– Только чтобы вам угодить, дядюшка, я готов дать Роберу свободу...
Он не кончил фразы и, казалось, углубился в какие-то расчеты.
– Но лишь через три дня после моего отъезда в Реймс, – добавил он, – и с запрещением отдаляться от столицы больше чем на двадцать лье.
Глава VII
Безжалостно разбитые мечты...
На пути своего восхождения к трону Филипп Длинный перешагнул не только через два трупа; его царственная поступь смела еще две судьбы, разбила жизнь двум женщинам: одной – королеве и другой – безвестной простушке из Нофля.
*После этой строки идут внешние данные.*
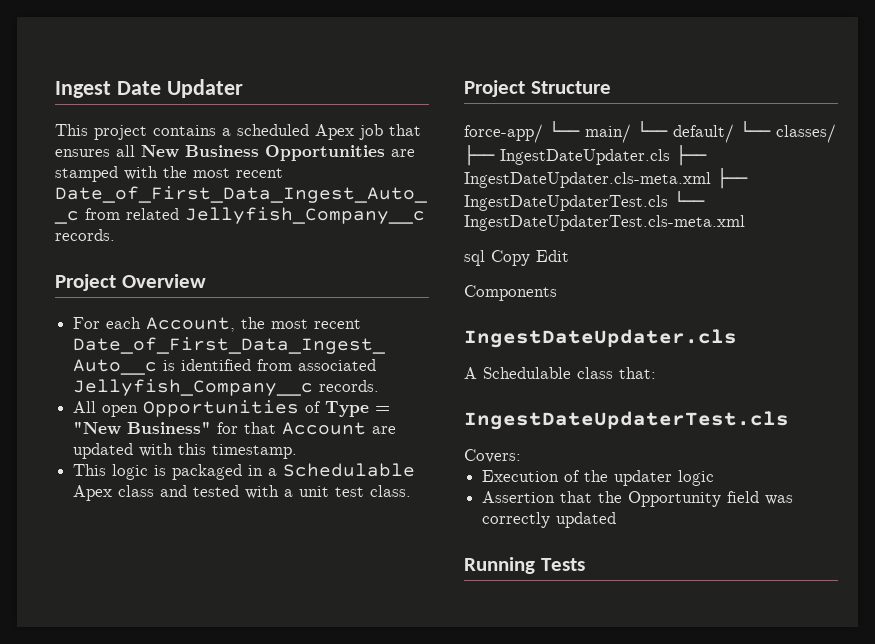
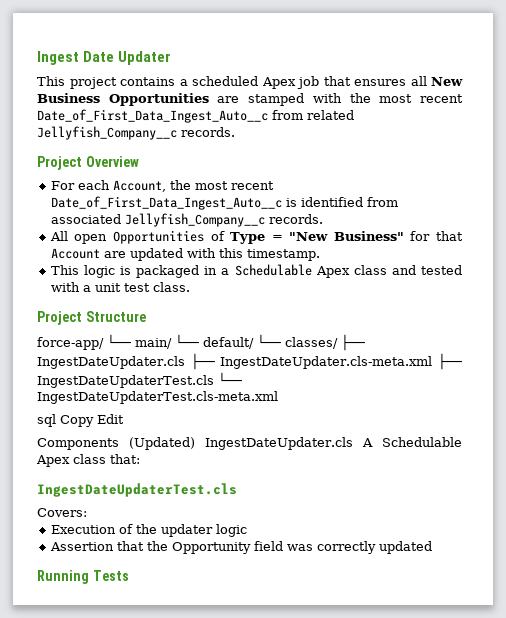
- Components
- IngestDateUpdater.cls
- A Schedulable class that:
+ Components (Updated) IngestDateUpdater.cls A Schedulable Apex class that:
На следующий день после погребения Лже-Иоанна I в королевской усыпальнице Сен-Дени к Клеменции Венгерской, чьей кончины ждали с минуты на минуту, вернулись признаки сознания и жизни. Какое-то из бесчисленных снадобий оказало свое действие; лихорадка и недуг покинули измученное тело, чтобы уступить место для новых терзаний. Первые слова королевы были о ее сыне, которого она почти не видела. В памяти ее сохранился лишь маленький голенький комочек, и комочек этот растирают розовой водой, кладут в колыбельку...
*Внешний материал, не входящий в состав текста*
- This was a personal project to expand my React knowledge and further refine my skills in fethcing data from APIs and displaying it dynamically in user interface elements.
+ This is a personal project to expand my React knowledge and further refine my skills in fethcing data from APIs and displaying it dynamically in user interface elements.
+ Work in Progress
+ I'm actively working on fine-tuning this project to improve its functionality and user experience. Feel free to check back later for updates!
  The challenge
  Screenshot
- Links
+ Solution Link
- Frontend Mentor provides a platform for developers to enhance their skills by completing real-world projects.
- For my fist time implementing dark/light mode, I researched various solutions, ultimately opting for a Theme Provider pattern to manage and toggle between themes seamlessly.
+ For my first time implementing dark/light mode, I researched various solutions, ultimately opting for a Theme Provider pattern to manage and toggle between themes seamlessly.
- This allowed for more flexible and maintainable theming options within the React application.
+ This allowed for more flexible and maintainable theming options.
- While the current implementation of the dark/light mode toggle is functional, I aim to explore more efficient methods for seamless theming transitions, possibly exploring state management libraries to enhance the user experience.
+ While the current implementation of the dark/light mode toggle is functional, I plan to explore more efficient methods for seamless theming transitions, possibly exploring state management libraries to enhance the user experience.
Когда ей осторожно, с множеством оговорок, сообщили, что видеть ребенка сейчас нельзя, она прошептала:
– Он умер, скажите, умер? Я это знала, чувствовала во время болезни... И это также должно было случиться.
Королева не впала в бурное отчаяние, чего так опасались. Без сил лежала она, откинувшись на подушки, не проронила ни слезинки, лишь на лице ее застыло то выражение трагической иронии, с каким смотрят люди на пепелище пожара, пожравшего все их добро. Губы ее свела странная насмешливая гримаска, и присутствующие испугались, что она потеряла разум.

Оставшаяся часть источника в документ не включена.